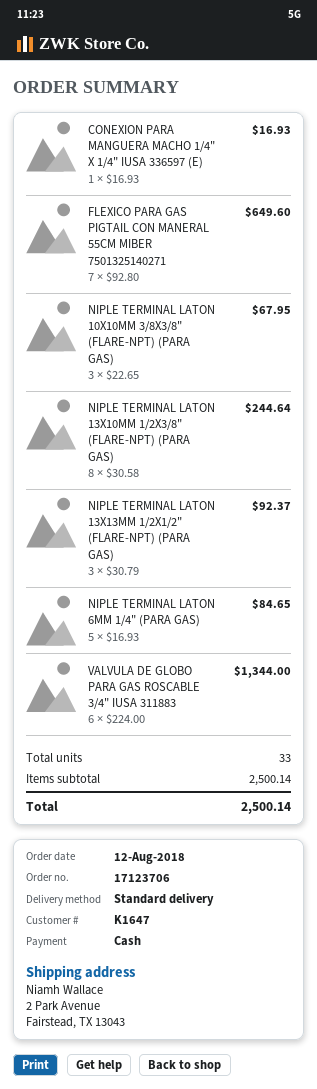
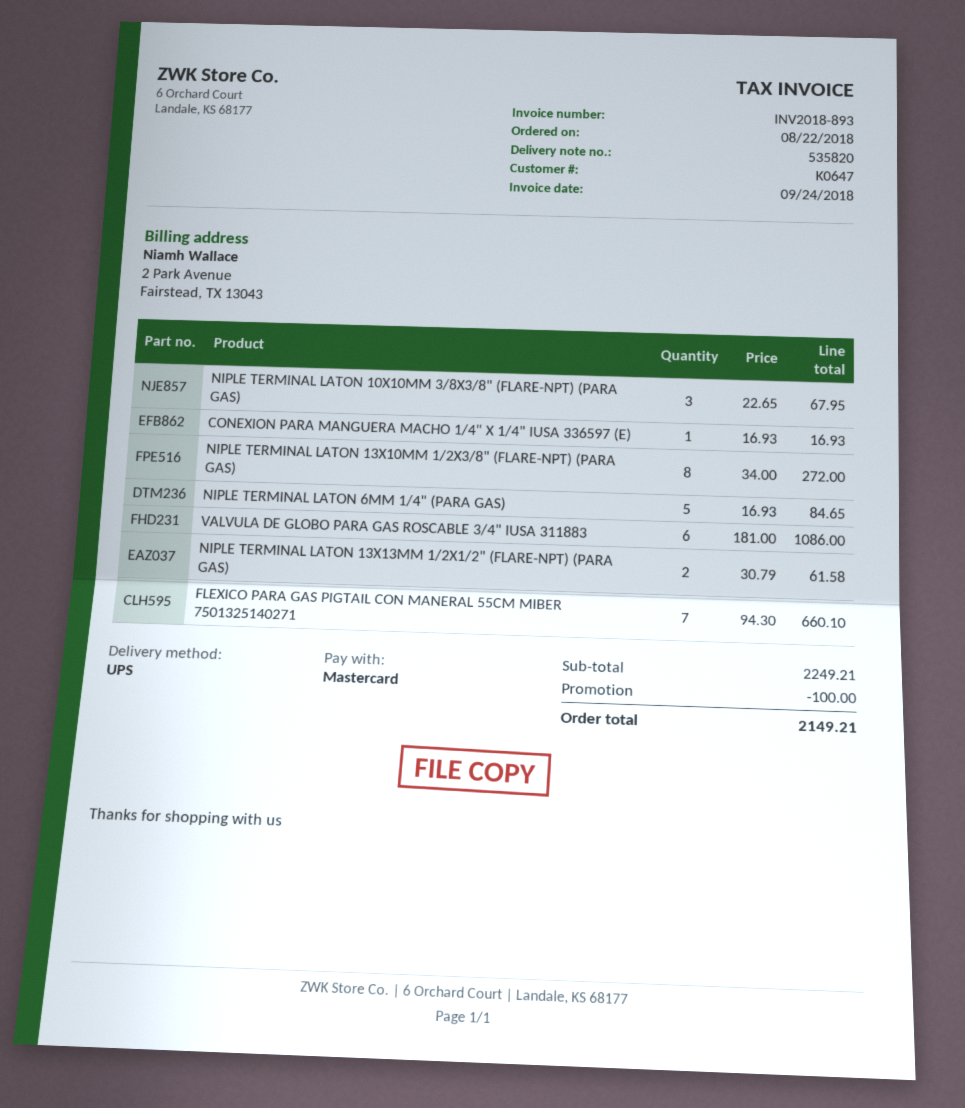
order date: 2018-08-12 -> 2018-08-22
customer number: K1647 -> K0647
payment method: cash -> Mastercard
shipping method: standard -> UPS
FLEXICO PARA GAS PIGTAIL CON MANERAL 55CM MIBER 7501325140271: 7 x 92.80 = 649.60 -> 7 x 94.30 = 660.10
NIPLE TERMINAL LATON 13X10MM 1/2X3/8" (FLARE-NPT) (PARA GAS): 8 x 30.58 = 244.64 -> 8 x 34.00 = 272.00
NIPLE TERMINAL LATON 13X13MM 1/2X1/2" (FLARE-NPT) (PARA GAS): 3 x 30.79 = 92.37 -> 2 x 30.79 = 61.58
VALVULA DE GLOBO PARA GAS ROSCABLE 3/4" IUSA 311883: 6 x 224.00 = 1344.00 -> 6 x 181.00 = 1086.00
subtotal: 2500.14 -> 2249.21
discount: none -> 100.00
total: 2500.14 -> 2149.21

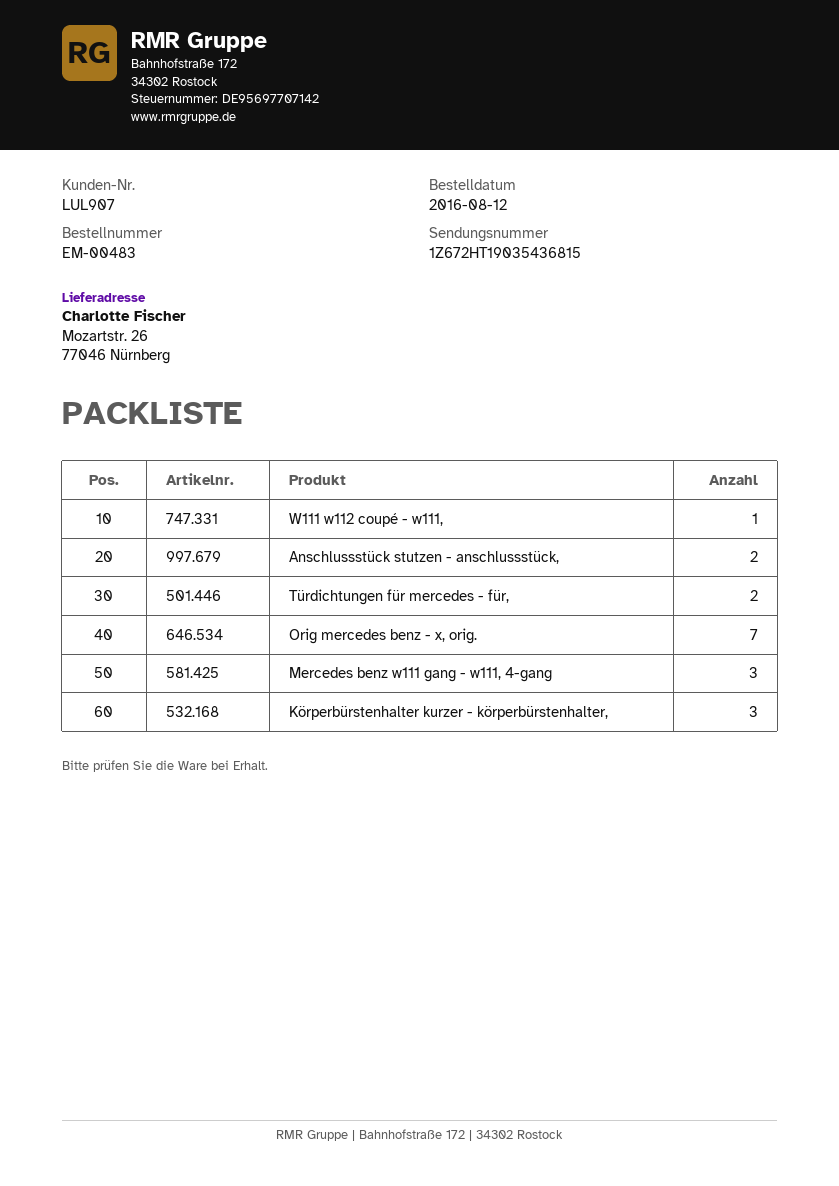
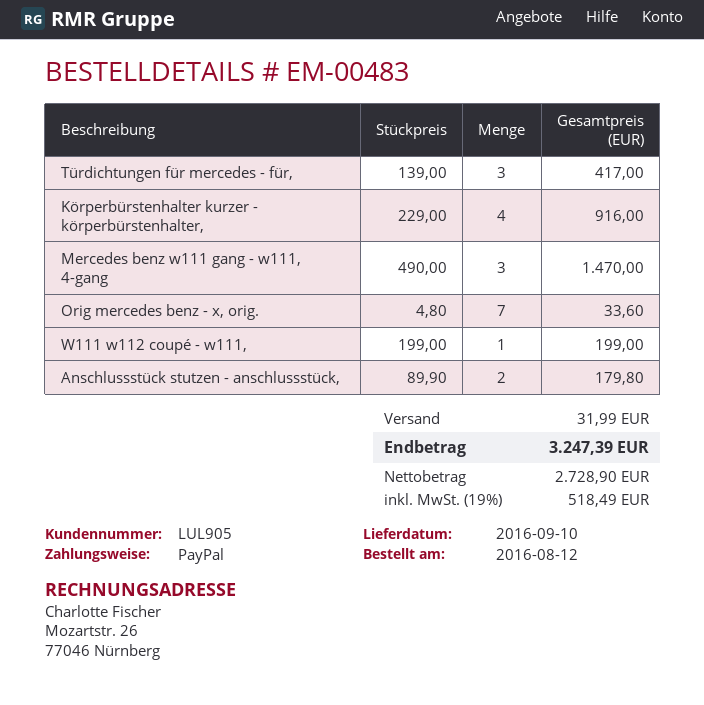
customer number: LUL907 -> LUL905
Türdichtungen für mercedes - für,: 2 -> 3
Körperbürstenhalter kurzer - körperbürstenhalter,: 3 -> 4

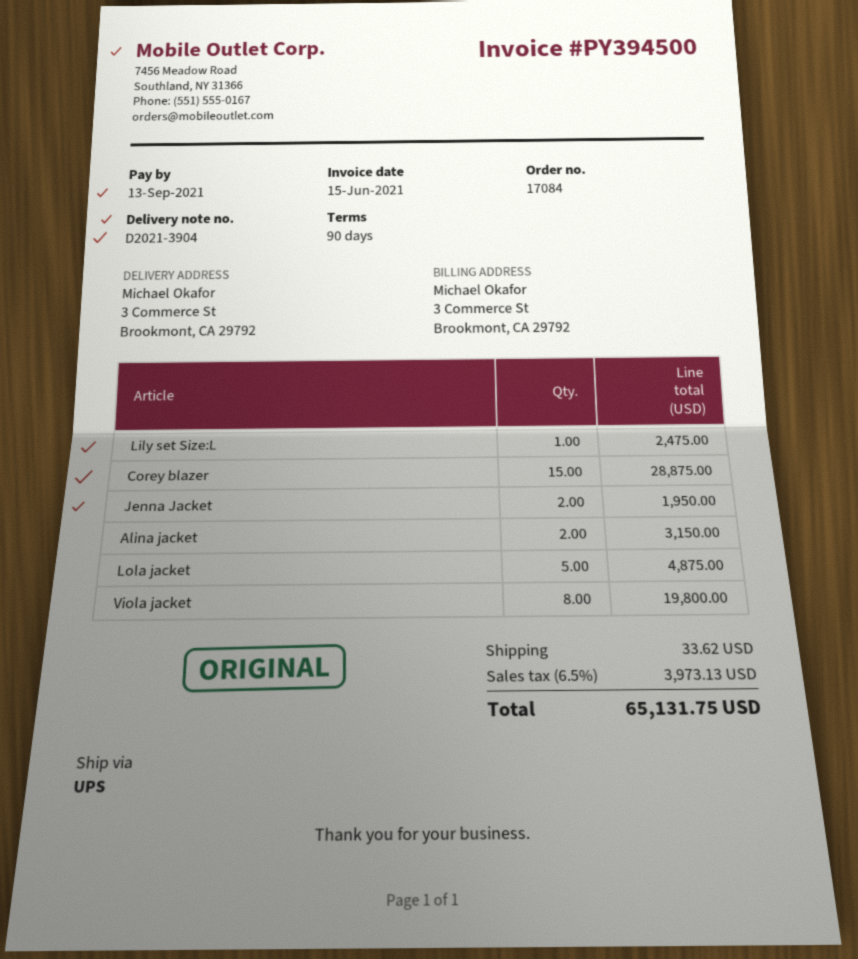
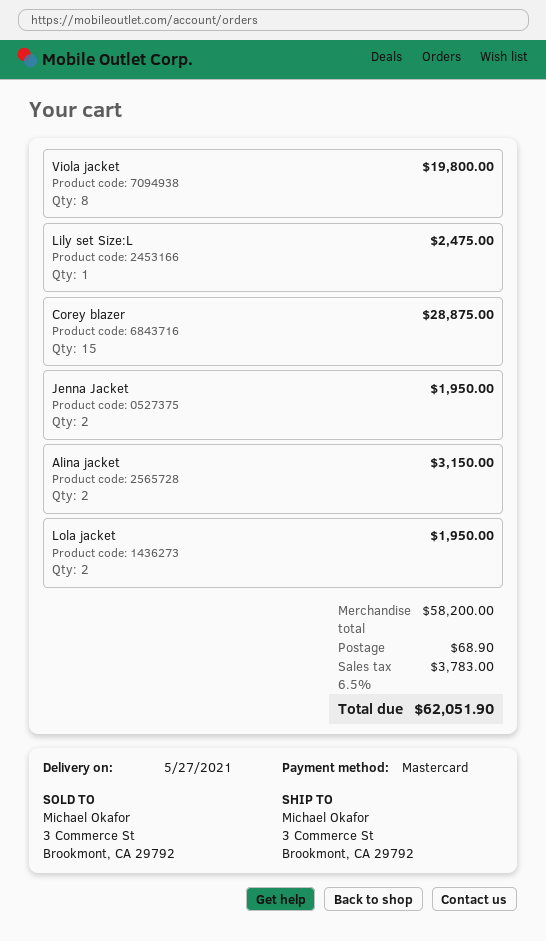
Lola jacket: 5 for 4875.00 -> 2 for 1950.00
shipping: 33.62 -> 68.90
tax: 6.5% = 3973.13 -> 6.5% = 3783.00
total: 65131.75 -> 62051.90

▶ _Requirement_
Only an exact copy of the records, free of images, belongs in the answer.

▶ _Answer for this exercise_
order date: 2018-08-12 -> 2018-08-22
customer number: K1647 -> K0647
payment method: cash -> Mastercard
shipping method: standard -> UPS
FLEXICO PARA GAS PIGTAIL CON MANERAL 55CM MIBER 7501325140271: 7 x 92.80 = 649.60 -> 7 x 94.30 = 660.10
NIPLE TERMINAL LATON 13X10MM 1/2X3/8" (FLARE-NPT) (PARA GAS): 8 x 30.58 = 244.64 -> 8 x 34.00 = 272.00
NIPLE TERMINAL LATON 13X13MM 1/2X1/2" (FLARE-NPT) (PARA GAS): 3 x 30.79 = 92.37 -> 2 x 30.79 = 61.58
VALVULA DE GLOBO PARA GAS ROSCABLE 3/4" IUSA 311883: 6 x 224.00 = 1344.00 -> 6 x 181.00 = 1086.00
subtotal: 2500.14 -> 2249.21
discount: none -> 100.00
total: 2500.14 -> 2149.21

customer number: LUL907 -> LUL905
Türdichtungen für mercedes - für,: 2 -> 3
Körperbürstenhalter kurzer - körperbürstenhalter,: 3 -> 4

Lola jacket: 5 for 4875.00 -> 2 for 1950.00
shipping: 33.62 -> 68.90
tax: 6.5% = 3973.13 -> 6.5% = 3783.00
total: 65131.75 -> 62051.90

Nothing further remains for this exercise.